### Your objective
Start to finish, print the entries exactly, and carry none of the pictures over.

### Entries provided

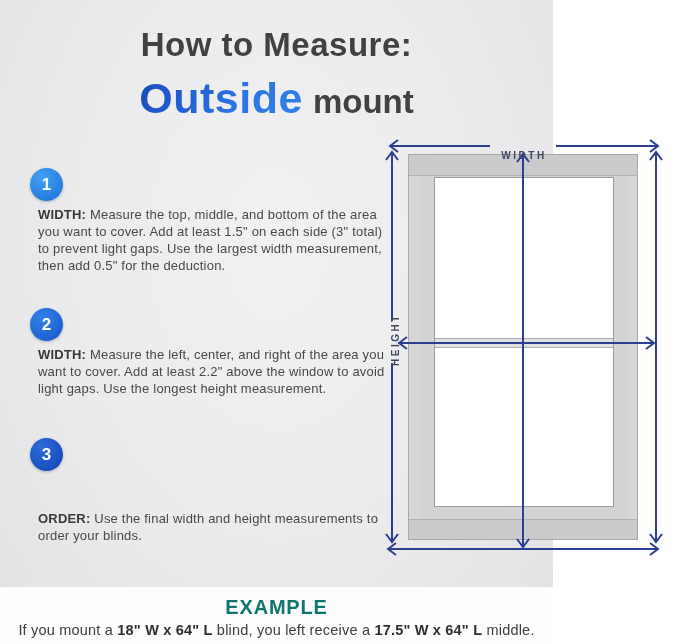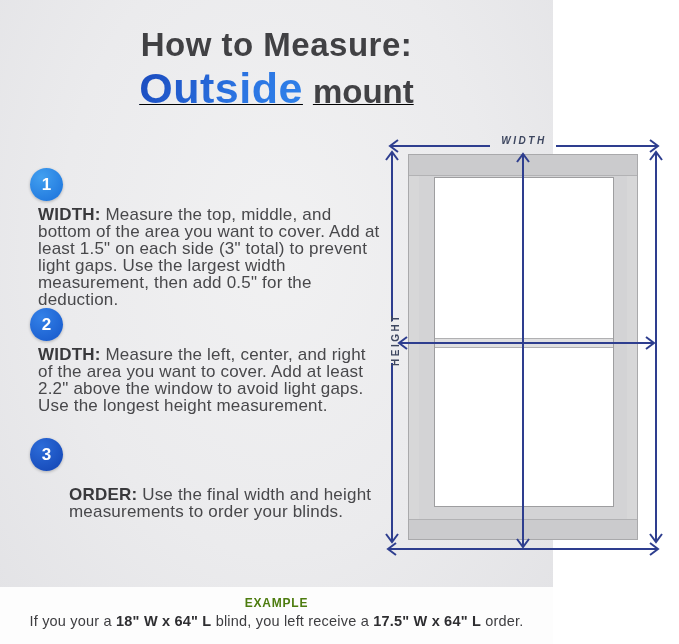"Outside mount" .title-line2 { margin-top: 0 -> 10px; text-decoration: underline -> none }
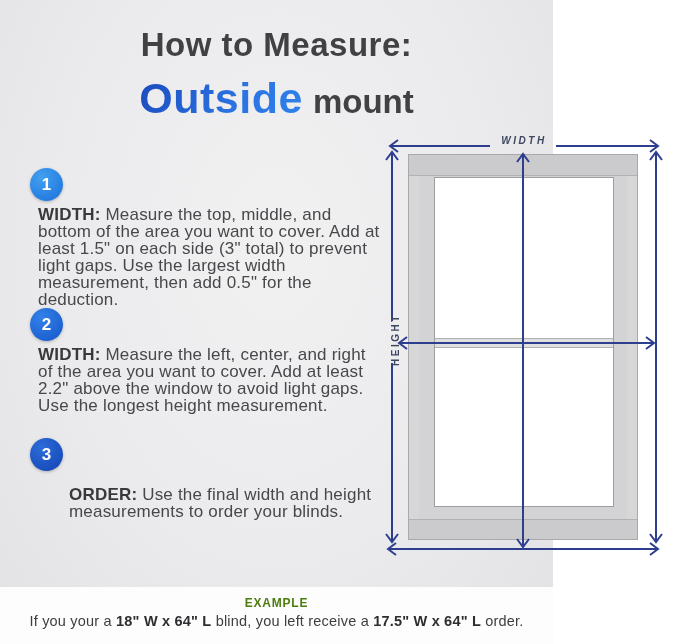"WIDTH" .width-label { font-style: italic -> none; top: 135px -> 150px }
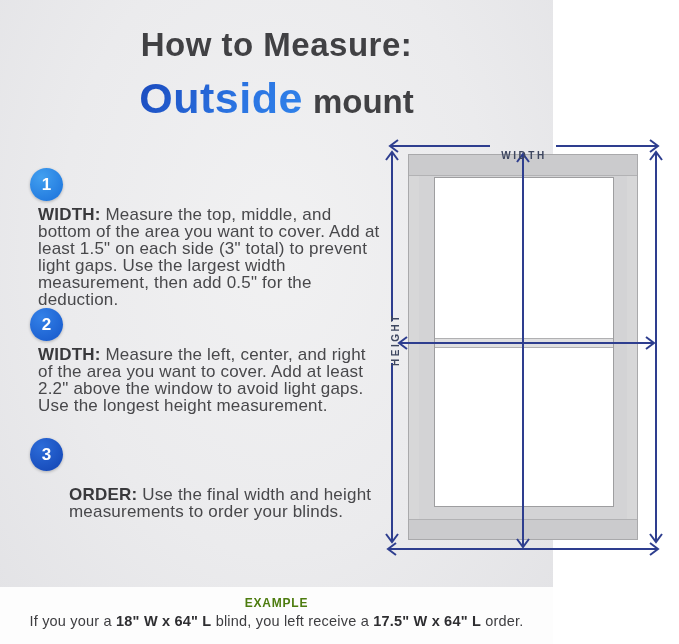"WIDTH: Measure the top, middle," .step-text { font-size: 17px -> 13px }
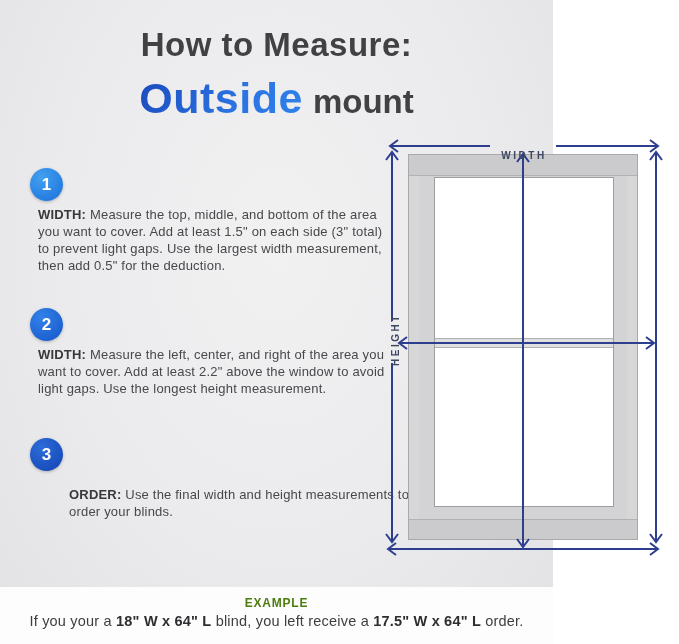"ORDER: Use the final width" .t3 { margin-left: 31px -> none; top: 486px -> 510px }
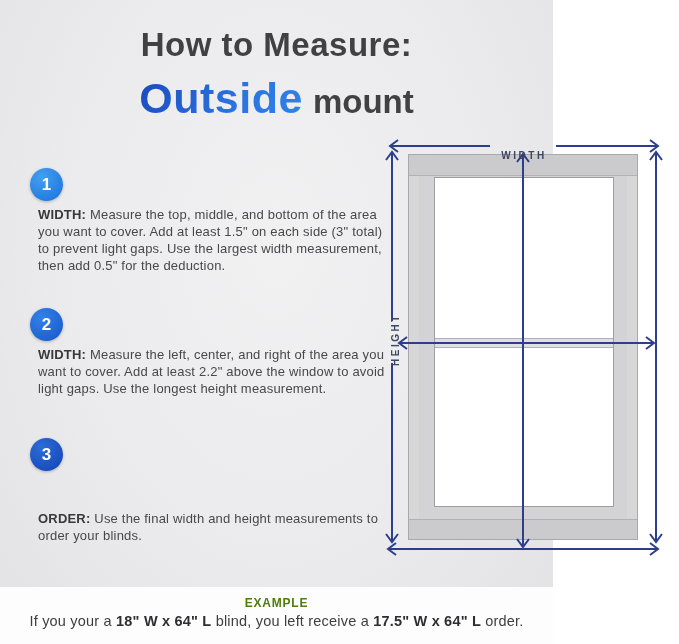"EXAMPLE" .example-heading { color: #4d7c0f -> #0f766e; font-size: 12px -> 20px }
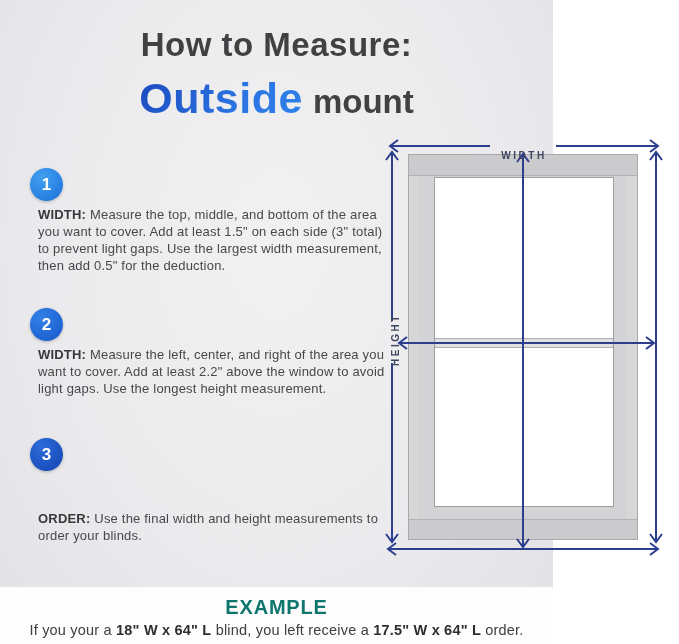"If you your a" span { text: your -> mount }
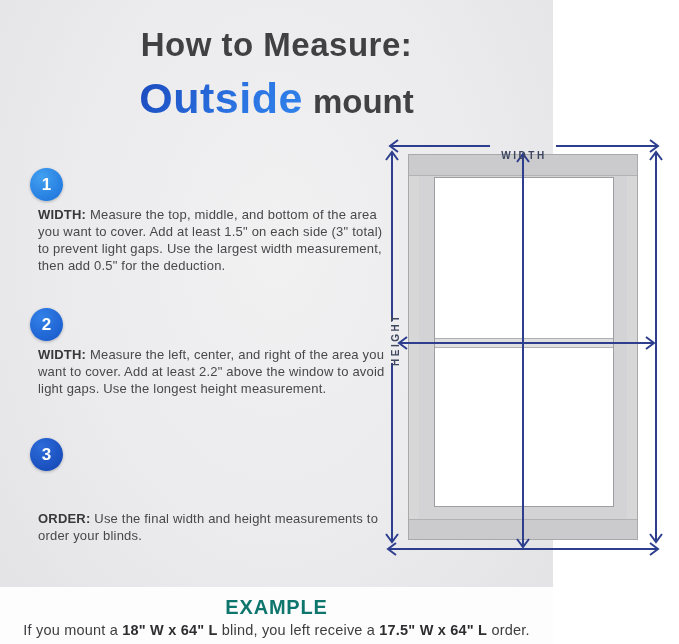"order." span { text: order -> middle }
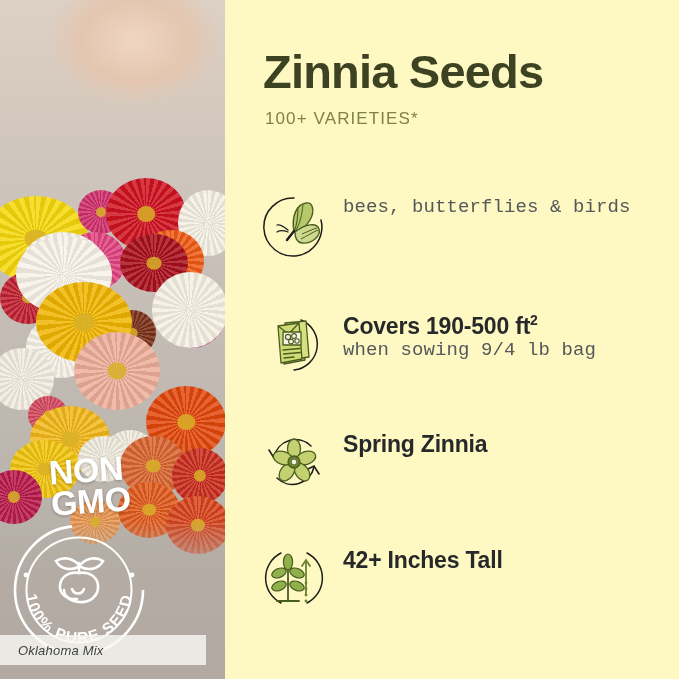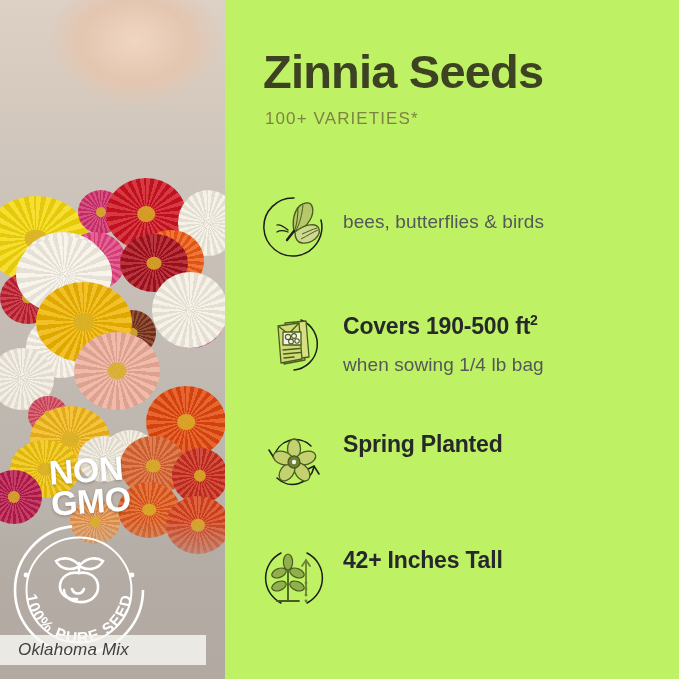"Zinnia Seeds" .content { background: #bef264 -> #fef9c3 }
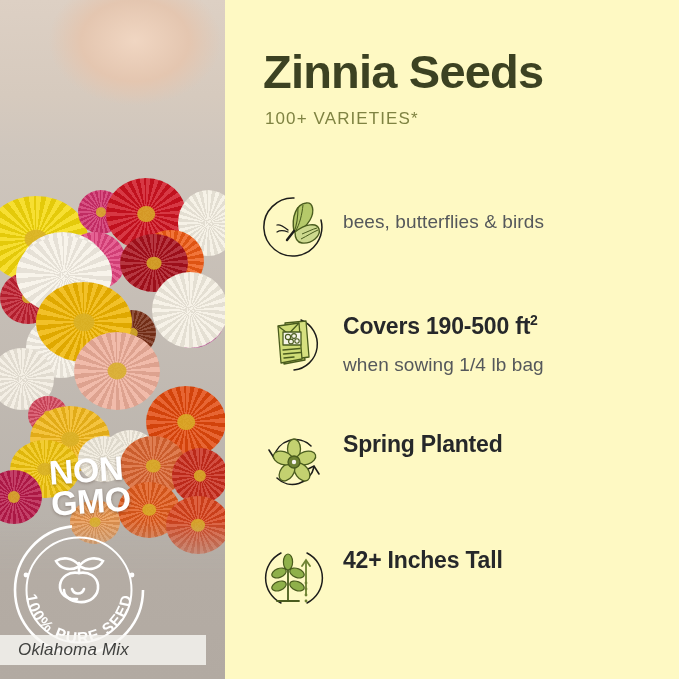"bees, butterflies & birds" .fsub { font-family: none -> Liberation Mono, monospace; margin-top: 15px -> 0 }
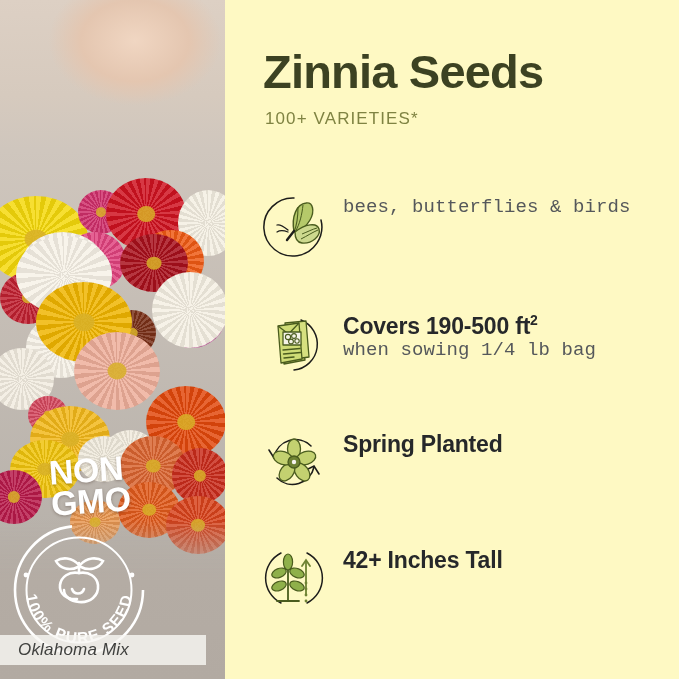"when sowing 1/4 lb bag" div.fsub { text: 1/4 -> 9/4 }
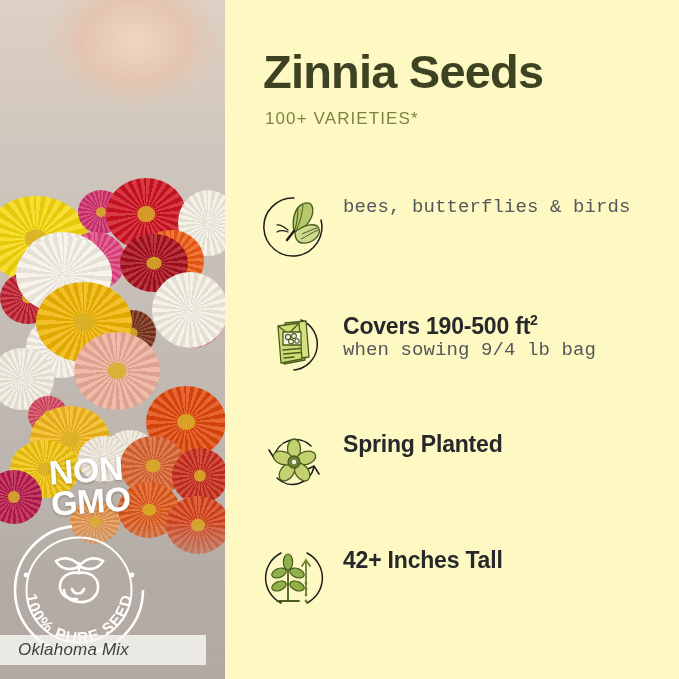"Spring Planted" div.fhead { text: Planted -> Zinnia }
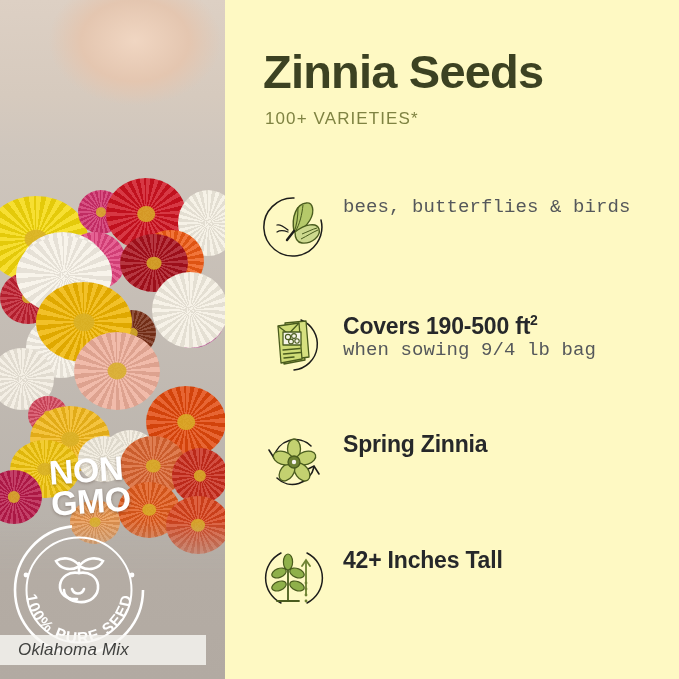"Oklahoma Mix" .caption span { font-size: 17px -> 13px }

### Reply to the task
"Outside mount" .title-line2 { margin-top: 0 -> 10px; text-decoration: underline -> none }
"WIDTH" .width-label { font-style: italic -> none; top: 135px -> 150px }
"WIDTH: Measure the top, middle," .step-text { font-size: 17px -> 13px }
"ORDER: Use the final width" .t3 { margin-left: 31px -> none; top: 486px -> 510px }
"EXAMPLE" .example-heading { color: #4d7c0f -> #0f766e; font-size: 12px -> 20px }
"If you your a" span { text: your -> mount }
"order." span { text: order -> middle }
"Zinnia Seeds" .content { background: #bef264 -> #fef9c3 }
"bees, butterflies & birds" .fsub { font-family: none -> Liberation Mono, monospace; margin-top: 15px -> 0 }
"when sowing 1/4 lb bag" div.fsub { text: 1/4 -> 9/4 }
"Spring Planted" div.fhead { text: Planted -> Zinnia }
"Oklahoma Mix" .caption span { font-size: 17px -> 13px }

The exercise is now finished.